Chris alleges that much of the delay in getting benefits for the child was due to the fact that the child was already receiving benefits under John's disability benefits. (Chris alleges that the mother was intentionally committing fraud with respect to the two sets of Social Security benefits.) The mother agrees to some extent about the source of the delay, claiming that it was the result of her ex-husband, John, having obtained benefits for the child without her knowledge and his having to appear at the Social Security office to straighten things out, but also claiming that none of the delay is attributable to her. (She, of course, denies any fraud.)

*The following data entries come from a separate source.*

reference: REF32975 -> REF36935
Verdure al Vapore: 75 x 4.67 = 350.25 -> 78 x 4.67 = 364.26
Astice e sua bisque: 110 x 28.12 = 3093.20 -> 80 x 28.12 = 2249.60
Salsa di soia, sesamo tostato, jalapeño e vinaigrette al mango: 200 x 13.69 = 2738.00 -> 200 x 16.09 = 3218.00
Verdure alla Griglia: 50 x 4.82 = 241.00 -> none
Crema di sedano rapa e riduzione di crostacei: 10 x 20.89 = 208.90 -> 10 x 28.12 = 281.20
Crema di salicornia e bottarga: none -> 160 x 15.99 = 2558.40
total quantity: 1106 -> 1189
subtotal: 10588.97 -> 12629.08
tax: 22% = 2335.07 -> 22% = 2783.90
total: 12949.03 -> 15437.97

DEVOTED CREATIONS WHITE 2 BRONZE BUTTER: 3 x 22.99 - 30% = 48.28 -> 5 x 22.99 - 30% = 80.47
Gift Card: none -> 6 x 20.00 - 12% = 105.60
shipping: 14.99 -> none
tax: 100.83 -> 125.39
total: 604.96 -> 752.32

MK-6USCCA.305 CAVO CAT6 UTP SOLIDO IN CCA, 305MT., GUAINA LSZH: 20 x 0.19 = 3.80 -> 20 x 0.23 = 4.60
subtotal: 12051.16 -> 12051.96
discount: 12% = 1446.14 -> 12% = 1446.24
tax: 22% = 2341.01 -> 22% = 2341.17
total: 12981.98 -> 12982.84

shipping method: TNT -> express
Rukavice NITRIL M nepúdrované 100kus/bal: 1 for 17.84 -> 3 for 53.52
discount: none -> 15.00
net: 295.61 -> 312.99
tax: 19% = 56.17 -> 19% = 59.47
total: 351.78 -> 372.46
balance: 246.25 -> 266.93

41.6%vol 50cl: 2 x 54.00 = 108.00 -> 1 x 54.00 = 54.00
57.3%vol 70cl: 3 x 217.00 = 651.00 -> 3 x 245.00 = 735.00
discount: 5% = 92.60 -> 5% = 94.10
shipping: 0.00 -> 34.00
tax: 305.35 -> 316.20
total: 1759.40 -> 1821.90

Eventually, in March 2013, the child was awarded Chris's benefits, including a $23,780 lump-sum award of back benefits for the period of May 2011 to March 2013. The lump sum was sent to the mother. Shortly thereafter, Chris asked that the amount and any future support payments be paid into escrow until his motion for an offset could be decided. According to therepresentations of her lawyer to the trial court, the mother had not received the award at that point, as it had been mistakenly sent to John. The court took the matter under submission. A few days later, the mother alleged that she had since received and immediately spent the full lump sum, and thus it was not available to be paid into escrow, despite having notice that a motion was pending before the court to escrow the funds.
Eventually, the trial court ordered that Chris get “a dollar for dollar credit against his monthly child support obligation for any monies the child receives as a result of his Social Security retirement benefits,” meaning he would owe nothing, as the benefit to the child exceeded his support obligation. To reach this result, the court concluded that this was the “equitable outcome” and saw no reason that the SSA retirement benefits should be treated any differently than disability benefits are treated under KRS 403.211(15).
That provision states:
A payment of money received by a child as a result of a parental disability shall be credited against the child support obligation of the parent. A payment shall not be counted as income to either parent when calculating a child support obligation. An amount received in excess of the child support obligation shall be credited against a child support arrearage owed by the parent that accrued subsequent to the date of the parental disability, but shall not be applied to an arrearage that accrued prior to the date of disability. The date of disability shall be as determined by the paying agency. KRS 403.211(15).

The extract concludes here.